How I Landed My Dream Job
You may have seen that I have graduated and am working at my dream job. I plan to make a generalized post (or series) on how to get a job after graduation, but I wanted to take a minute to talk about how I personally landed my dream job.
As an introduction, I work in SEO. If you’re a blogger, you probably know that stands for Search Engine Optimization. I work with clients to help them build up their online presence. I work on websites, write blog posts, create social media posts, and much more. I love it because it allows me to combine many of favorite things: writing, working on websites, and graphic design.
Now, here’s I landed my job. I went about it a little differently than most people seem to think the path to a job after graduation should be. I never had an internship in my field, in fact my last jobs were tutoring and working in a computer lab. That’s not to say that I didn’t have any experience, I just gained it in different ways.
And, as a side note, this worked for me! I applied to two jobs, had one interview, and landed that job before I even got the chance to apply for anymore. I know I’m blessed, but hopefully these tips can help you do something similar (if not as quick).
1. I started this blog.
The main reasons that I started this blog were twofold: I wanted a creative outlet and I wanted the chance to gain skills in writing, web design, social media, SEO, and more related skills. This sounds really specific to my field, but I believe there are a lot of ways to create your own experience in any field. You can start a blog about any subject and gradually build up a reputation as an expert in your field. Or you can create other projects. If you’re interested in engineering, use your (limited I’m sure) spare time to build projects. The point is, you don’t need an official job to start gaining experience in your field.
2. I took extra classes and made them count.
I am technically a technical communications major, but I used my electives to take classes in web design and marketing. Don’t be afraid to take extra classes in areas that are related to your future career path, even if they aren’t required for your major. Take any chance you can get to expand your skills. And once you learn skills in classes, make sure that you list these on your resume! Just because you did it in school, doesn’t mean it doesn’t count.
3. I prepared a great resume.
I am lucky in that my program includes an entire class on finding a job (if your school offers a similar class, take it!). The fall before I graduated, I studied good resumes, put together my resume, workshopped it with my peers and had a professor look over it. I am very proud of the final product (if you want to see a post on resumes, let me know!) and it is definitely part of what helped me land a job. You can achieve similar results by visiting your school’s career center (it’s there for a reason) or even asking your professors to help look over your resume.

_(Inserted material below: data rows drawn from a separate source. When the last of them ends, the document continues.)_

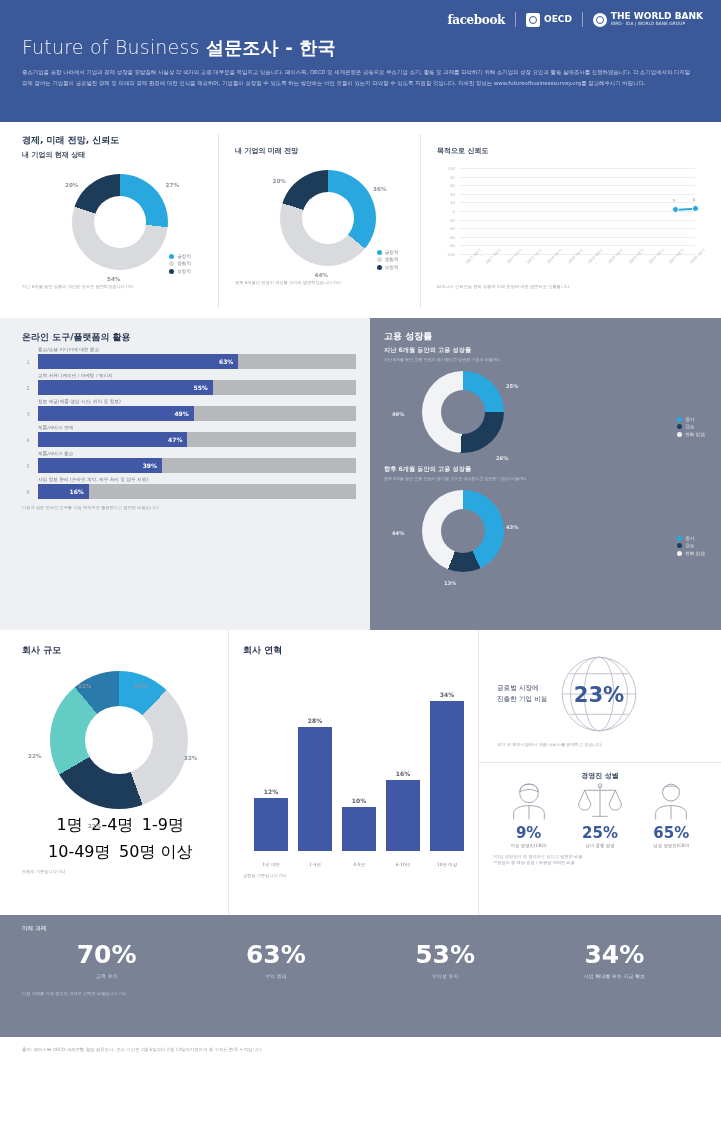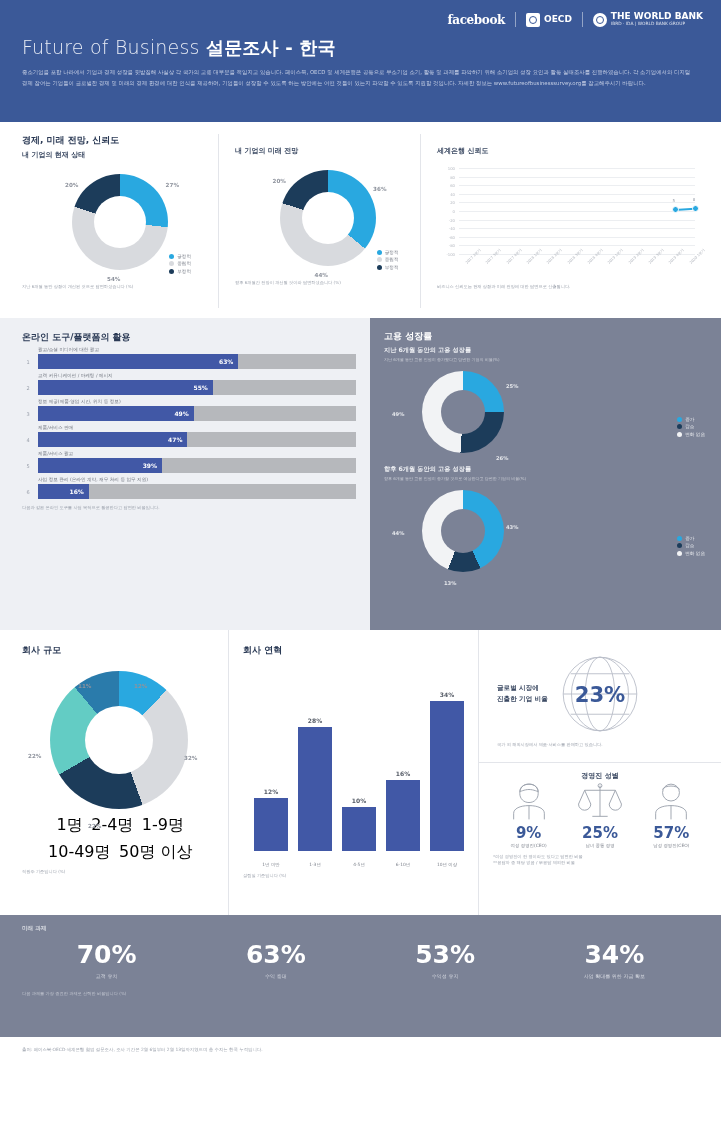"세계은행 신뢰도" div.sub-title { text: 세계은행 -> 목적으로 }
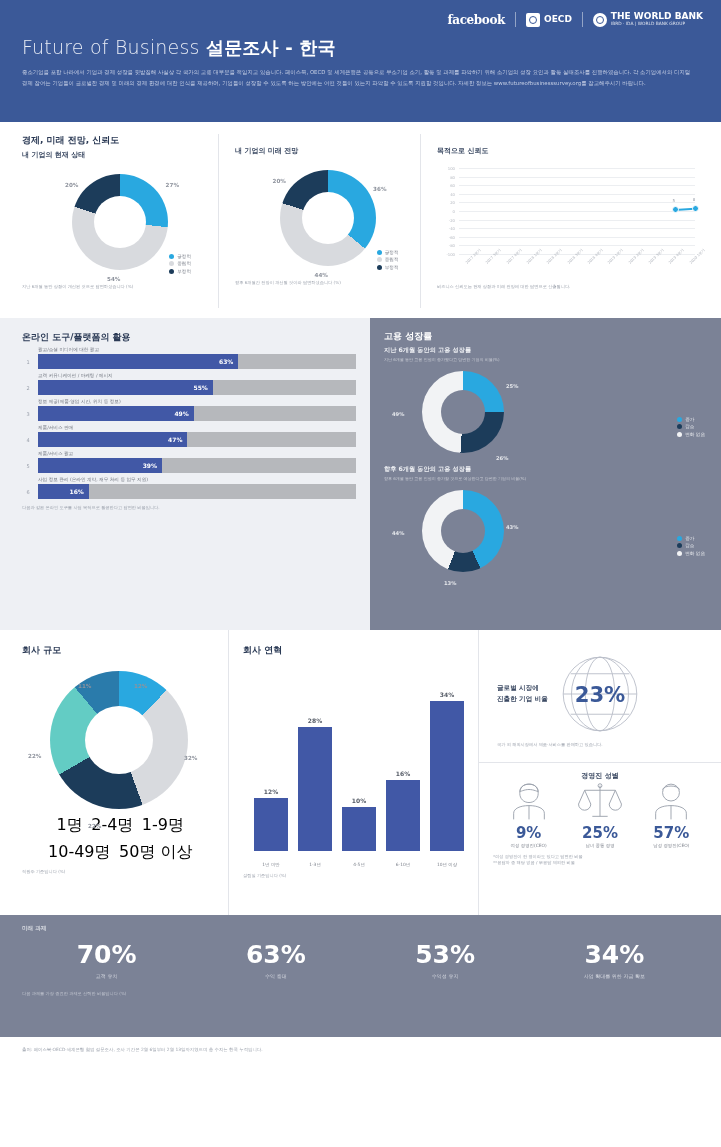"글로벌 시장에" .globe-cap { font-weight: bold -> normal }
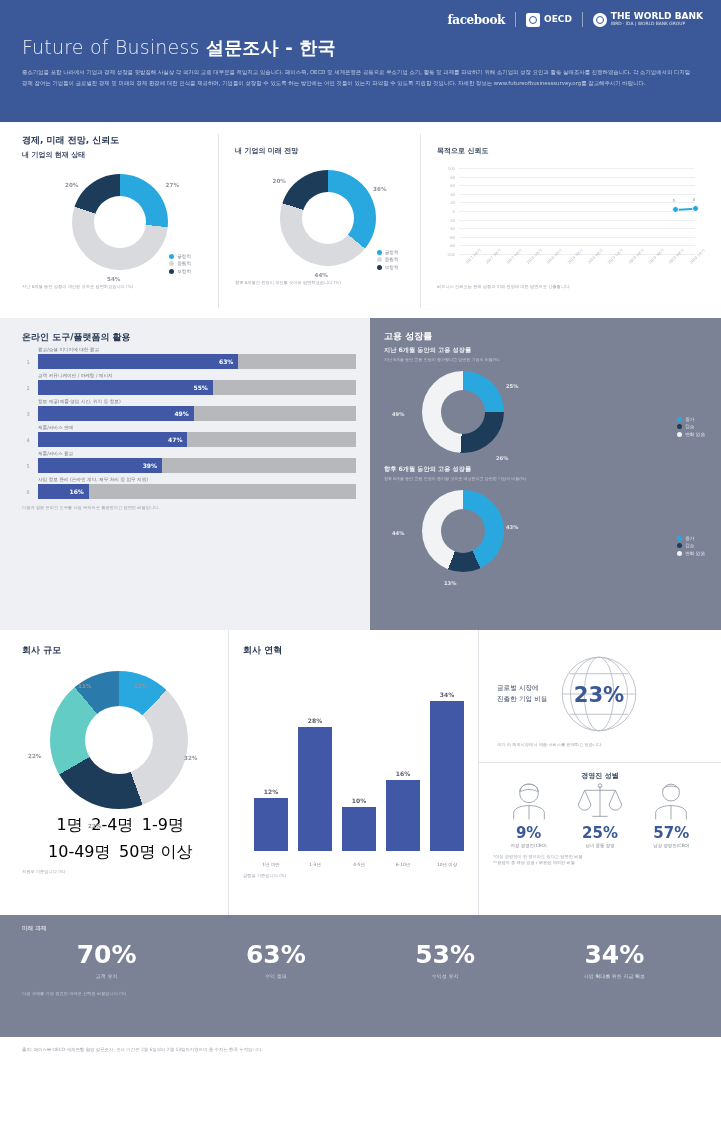"57%" div.mgmt-pct { text: 57% -> 65% }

4. I also prepared a great cover.
I know that cover letters are the bane of the job seeker’s existence, but I truly think that they are so important to make a great impression. Be sure that you prepare a custom cover letter for each job you apply for. Companies can tell when you just copy and paste. Look up examples of good cover letters if you have no idea where to start.
5. I networked.
I made sure that I added everyone in my major classes (I have a small major, so it was easy and I knew them all well) to my LinkedIn. Then when it came time for me to apply to jobs, I checked out where my classmates who had graduated before me were working, so I knew what kinds of jobs those with my skills were getting. I noticed a classmate had a job with a digital marketing company that sounded pretty cool, so I made a mental note of that. A month or so later, I actually saw that company advertising an opening on my campus job board, and you better believe I hopped on that.
6. I was prepared for the interview.
Once again, the class I took really helped me with all aspects of career finding, but it’s okay if you don’t have a class like that. The most important thing to do is figure out what value you can add to the company that you’re applying for. What do they need, and how can you provide that? Why should they hire you? Once you figure that out, the answers to all of the interview questions will be a lot easier. Just try to tie it back to the value you add. Look up a list of the most common interview questions and practice your answers with a friend or parent.
7. I (mostly) wasn’t nervous.
I know that this is a tough one, but consider this: the company you are interviewing with wants to hire you just as much as you want to be hired. Most people don’t like interviewing, and they likely have a lot of extra work due to the unfulfilled position. They really want to hire someone, and they called you in because they think it could be you. There is no reason to be nervous because they want to hire you. They’re not judging you, at least a good interviewer isn’t. Take a breath and try to remember this! It really helps me.
Hopefully these tips help you out. What are your job landing tips? What’s your dream, and how are you working towards it?